Last night, Chase, divine hubby and I were taking a walk and talking about life, love and the pursuit of happiness. In particular, we were talking about priorities. Here's how it went:
C: "Family is the most important thing...well, except for God. He's first, then family."
DH: "That's right - but, what's next?"
STQ: (thinking hopefully) Character? Honesty? Education? Love? Grace? Friends?
C: "Oh, you know what's next, Daddy."
DH: "Friends, right?"
STQ: (friends would be good)
C: "No, friends are important too, but I think Smackdown is next important. Friends are fourth."
STQ: (falls on the sidewalk clawing at my eyes in horror, ok, maybe that's an exaggeration, but I don't think I looked happy)
C: (patting me on the shoulder with sympathy) "Mommy, it's ok. I can say friends are third if you want me to."
In retrospect, I am so very proud that Chase at least put God and family in front of professional wrestling... that might not be true of EVERY 10-yr-old in the world, right? I have always been pleased with the way Chase sees God and the world. I remember one time I told Chase I missed him while he was at school all day, and he said, "Mom, you weren't alone. God was here with you!" And he is so right! I think Chase has a wonderful sense of God and His presence in our lives. What I am trying to work on is Chase having his own relationship with God. That's harder than instilling a sense of God's omnipresence, I think. It's hard, when you are a very concrete-thinking child like Chase, to understand that it is possible to have an actual relationship with someone you can neither see nor touch.
I think it's hard for adults to understand that, as well! It's easy to kind of forget God until you're headed for a car accident or seeing someone you love in sudden peril. It's said there are no atheists in foxholes...I'm not sure that is really true, but I think in a life-or-death situation, the natural reaction is,"Oh, God..." And isn't it great that we are so hard-wired to call to God when we are in danger? It speaks of the truth of a "God-shaped hole" that we all have.

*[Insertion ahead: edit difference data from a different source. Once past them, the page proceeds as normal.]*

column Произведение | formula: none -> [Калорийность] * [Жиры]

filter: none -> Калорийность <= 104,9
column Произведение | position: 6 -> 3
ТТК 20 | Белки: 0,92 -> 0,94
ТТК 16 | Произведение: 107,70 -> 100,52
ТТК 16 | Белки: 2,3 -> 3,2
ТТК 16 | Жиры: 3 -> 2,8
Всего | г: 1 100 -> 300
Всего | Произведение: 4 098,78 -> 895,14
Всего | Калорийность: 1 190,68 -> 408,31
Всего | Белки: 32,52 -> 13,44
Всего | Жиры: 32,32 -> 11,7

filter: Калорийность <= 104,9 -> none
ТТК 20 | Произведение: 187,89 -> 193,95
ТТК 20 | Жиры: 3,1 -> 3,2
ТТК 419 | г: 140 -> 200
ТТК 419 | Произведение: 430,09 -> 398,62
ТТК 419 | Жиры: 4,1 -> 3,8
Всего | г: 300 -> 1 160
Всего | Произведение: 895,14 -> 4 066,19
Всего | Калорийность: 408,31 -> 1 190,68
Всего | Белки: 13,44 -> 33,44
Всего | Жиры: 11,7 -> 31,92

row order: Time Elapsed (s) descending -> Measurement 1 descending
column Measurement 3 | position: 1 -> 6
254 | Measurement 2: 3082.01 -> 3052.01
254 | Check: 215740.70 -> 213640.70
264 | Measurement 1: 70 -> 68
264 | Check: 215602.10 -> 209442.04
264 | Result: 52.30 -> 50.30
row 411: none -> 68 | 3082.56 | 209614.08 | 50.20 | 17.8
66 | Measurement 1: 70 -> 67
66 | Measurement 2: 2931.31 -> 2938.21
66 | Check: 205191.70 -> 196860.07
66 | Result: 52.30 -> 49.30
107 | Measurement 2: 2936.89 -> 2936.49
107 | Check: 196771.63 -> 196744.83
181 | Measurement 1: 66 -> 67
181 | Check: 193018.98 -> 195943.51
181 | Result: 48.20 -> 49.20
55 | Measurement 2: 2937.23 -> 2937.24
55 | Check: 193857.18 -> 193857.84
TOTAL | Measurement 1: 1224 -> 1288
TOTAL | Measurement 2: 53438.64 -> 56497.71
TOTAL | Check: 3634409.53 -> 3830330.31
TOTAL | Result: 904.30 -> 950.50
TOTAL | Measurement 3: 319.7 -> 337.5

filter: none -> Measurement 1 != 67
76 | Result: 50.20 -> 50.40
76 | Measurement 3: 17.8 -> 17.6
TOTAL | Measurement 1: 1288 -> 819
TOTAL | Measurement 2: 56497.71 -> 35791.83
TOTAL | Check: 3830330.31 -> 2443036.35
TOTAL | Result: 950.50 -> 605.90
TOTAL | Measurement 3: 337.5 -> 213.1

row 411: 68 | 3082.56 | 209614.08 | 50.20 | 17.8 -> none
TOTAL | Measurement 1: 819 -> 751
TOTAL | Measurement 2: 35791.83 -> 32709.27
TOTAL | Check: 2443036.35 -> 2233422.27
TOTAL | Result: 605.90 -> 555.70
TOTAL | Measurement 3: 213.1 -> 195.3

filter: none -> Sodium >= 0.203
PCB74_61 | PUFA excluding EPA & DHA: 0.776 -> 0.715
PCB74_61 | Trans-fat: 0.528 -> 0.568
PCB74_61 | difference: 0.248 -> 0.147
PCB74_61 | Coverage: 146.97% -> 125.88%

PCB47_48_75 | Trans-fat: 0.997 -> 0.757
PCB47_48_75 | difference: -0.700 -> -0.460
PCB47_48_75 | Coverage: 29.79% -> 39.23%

So, how do I help Chase fill his "God-shaped hole" with his very own relationship with God? I think one of the best ways is having him involved with a church that believes a vibrant, growing relationship with Christ is important. The churches we have gone to all have had that as their primary goal for the kids' program - that the kids have a personal, loving, growing, daily relationship with Christ. I love that! I also try to make sure Chase sees me doing my Bible study. Honestly, it's easier for me if I do it before he wakes up in the morning, but I have realized that maybe it's more important for him to see that Mommy spends time with God every day. The other goal that accomplishes is that I might actually DO IT every day! :) During my deep blue funk the other day, God and I had a long, tearful heart-to-heart about my feelings. I wonder if it's a coincidence that I woke up yesterday feeling better about everything? Hmmmmmmmmmmm?
1 comment:
I knew before I even read the whole beginning that it was leading to Smackdown. That is so Chase! Ry is looking forward to watching Smackdown with Chase on October 10 - I made our plane reservations last night. Ry can't stop singing Viva Las Vegas! We are all looking forward to it!
I wish I knew more about what was bothering you so I could offer help, but I will just let you know that I am thinking of you.